I chose the title because while we can be communicating at the same time, we might as well be doing so in parallel universes that never intersect. It demonstrates in a very tangible way the difficulty of trying to inhabit an entirely different world view, of the utter inscrutability of another being that might just as well come from an alien planet: a sentient creature that – despite our common mammalian origins – lives undersea, has no hands or written language, and does not build or even imagine such things as technology or cities or captive animals; that lives nomadically, instead of being bound by nation states or ideologies or religious identity, and spends a lifetime in a multi-generational family that is both matriarchal and matrilineal.
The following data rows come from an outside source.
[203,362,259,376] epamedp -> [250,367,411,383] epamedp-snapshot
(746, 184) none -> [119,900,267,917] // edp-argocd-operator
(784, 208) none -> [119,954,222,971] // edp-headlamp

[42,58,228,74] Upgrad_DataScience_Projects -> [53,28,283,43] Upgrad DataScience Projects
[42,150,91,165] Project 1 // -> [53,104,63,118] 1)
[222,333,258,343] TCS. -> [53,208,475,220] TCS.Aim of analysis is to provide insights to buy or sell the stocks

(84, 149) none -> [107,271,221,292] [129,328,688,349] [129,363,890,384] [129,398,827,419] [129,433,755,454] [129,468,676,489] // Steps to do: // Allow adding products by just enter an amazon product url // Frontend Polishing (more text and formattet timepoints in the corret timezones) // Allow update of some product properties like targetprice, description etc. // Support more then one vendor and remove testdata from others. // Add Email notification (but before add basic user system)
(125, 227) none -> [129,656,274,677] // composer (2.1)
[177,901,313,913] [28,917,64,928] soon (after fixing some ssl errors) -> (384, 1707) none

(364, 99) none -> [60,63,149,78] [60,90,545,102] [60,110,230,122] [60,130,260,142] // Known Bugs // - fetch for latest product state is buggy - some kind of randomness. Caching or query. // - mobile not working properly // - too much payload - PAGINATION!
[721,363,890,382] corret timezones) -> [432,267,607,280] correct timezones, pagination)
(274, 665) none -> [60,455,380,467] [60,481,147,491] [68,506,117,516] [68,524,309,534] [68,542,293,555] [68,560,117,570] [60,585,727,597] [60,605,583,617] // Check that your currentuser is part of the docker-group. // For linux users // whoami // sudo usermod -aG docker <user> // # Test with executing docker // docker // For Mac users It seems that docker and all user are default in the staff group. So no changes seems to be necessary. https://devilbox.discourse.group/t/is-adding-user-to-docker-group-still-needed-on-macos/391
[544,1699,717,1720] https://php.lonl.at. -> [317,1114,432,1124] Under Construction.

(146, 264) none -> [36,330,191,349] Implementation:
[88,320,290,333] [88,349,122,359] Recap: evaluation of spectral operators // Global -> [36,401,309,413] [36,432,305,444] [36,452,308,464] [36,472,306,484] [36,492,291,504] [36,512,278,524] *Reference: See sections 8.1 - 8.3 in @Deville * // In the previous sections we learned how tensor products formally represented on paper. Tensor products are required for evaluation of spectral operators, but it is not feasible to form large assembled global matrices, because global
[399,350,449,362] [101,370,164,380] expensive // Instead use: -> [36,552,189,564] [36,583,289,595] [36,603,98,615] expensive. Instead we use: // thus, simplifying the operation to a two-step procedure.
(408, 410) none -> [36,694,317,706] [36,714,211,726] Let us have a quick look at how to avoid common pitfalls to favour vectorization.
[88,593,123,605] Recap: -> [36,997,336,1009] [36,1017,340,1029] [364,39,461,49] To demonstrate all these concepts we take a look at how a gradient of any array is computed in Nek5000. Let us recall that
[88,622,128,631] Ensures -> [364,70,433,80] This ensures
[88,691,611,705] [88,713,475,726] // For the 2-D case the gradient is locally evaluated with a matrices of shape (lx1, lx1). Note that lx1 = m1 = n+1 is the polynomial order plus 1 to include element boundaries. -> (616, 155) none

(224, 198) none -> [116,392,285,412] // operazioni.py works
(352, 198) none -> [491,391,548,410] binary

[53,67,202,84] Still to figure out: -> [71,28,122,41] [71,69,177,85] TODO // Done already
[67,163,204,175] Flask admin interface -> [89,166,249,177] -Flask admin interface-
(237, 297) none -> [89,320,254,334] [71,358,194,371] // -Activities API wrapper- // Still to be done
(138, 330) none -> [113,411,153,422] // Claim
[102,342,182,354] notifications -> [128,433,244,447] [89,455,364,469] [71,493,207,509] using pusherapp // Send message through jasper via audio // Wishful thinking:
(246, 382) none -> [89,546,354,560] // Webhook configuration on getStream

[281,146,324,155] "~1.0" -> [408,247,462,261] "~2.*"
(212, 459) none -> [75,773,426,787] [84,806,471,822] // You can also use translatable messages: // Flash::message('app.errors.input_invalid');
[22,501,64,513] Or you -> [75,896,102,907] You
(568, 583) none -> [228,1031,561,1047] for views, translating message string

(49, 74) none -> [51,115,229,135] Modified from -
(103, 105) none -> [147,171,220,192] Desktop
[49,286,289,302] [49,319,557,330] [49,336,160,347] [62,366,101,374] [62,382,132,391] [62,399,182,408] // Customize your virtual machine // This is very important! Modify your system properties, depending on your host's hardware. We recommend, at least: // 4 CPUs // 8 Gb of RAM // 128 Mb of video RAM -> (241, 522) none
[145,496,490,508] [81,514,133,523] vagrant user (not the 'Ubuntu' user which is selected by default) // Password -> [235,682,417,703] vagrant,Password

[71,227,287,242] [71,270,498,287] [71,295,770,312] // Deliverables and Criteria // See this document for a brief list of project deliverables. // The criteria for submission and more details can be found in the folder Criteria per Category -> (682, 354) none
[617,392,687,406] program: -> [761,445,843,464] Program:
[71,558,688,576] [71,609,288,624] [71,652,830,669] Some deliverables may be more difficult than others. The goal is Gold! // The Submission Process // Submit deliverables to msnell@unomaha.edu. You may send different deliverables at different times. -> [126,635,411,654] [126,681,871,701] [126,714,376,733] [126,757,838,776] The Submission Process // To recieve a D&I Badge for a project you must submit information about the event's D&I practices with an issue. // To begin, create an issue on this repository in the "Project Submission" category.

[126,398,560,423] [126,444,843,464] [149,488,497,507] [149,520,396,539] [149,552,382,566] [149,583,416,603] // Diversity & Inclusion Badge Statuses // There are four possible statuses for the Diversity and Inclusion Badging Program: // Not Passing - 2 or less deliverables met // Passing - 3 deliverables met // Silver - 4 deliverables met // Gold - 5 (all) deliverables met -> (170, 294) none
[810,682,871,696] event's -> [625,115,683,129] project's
From the article What Have We Done to the Whale (New Yorker – Aug 24 2020) by the Oxford philosopher Amia Srinivasan.

https://www.newyorker.com/magazine/2020/08/24/what-have-we-done-to-the-whale


Scientists know that whale vocalization—the singing of humpbacks, the chattering of belugas, the powerful clicks of sperm whales (at up to two hundred and thirty-six decibels, the loudest animal noise on the planet)—performs an important communicative function. Whales converse, and perhaps commune, at great distances. Songs of humpbacks off Puerto Rico are heard by whales near Newfoundland, two thousand miles away; the songs can “go viral” across the world. Some scientists believe that certain whale languages equal our own in their expressive complexity; the brains of sperm whales are six times larger than ours, and are endowed with more spindle neurons, cells associated with both empathy and speech. Yet no one knows what whales are saying to one another, or what they might be trying to say to us. Noc, a beluga that lived for twenty-two years in captivity as part of a U.S. Navy program, learned to mimic human language so well that one diver mistook Noc’s voice for a colleague’s, and obeyed the whale’s command to get out of the water. A recording of Noc’s voice can be heard online today: nasal and submerged, but also distinctively like English. (Oooow aaare you-ou-ou-ooooo?) At the very least, it’s a better impression of a human’s voice than a human could do of a whale’s.

The whale’s aura lies in its unique synthesis of ineffability and mammality. Whales are enormous and strange. But—in their tight familial bonds, their cultural forms, their incessant chatter—they are also like us. Contained in their mystery is the possibility that they are even more like us than we know: that their inner lives are as sophisticated as our own, perhaps even more so. Indeed, contained in whales is the possibility that the creatures are like humans, only much better: brilliant, gentle, depthful gods of the sea.”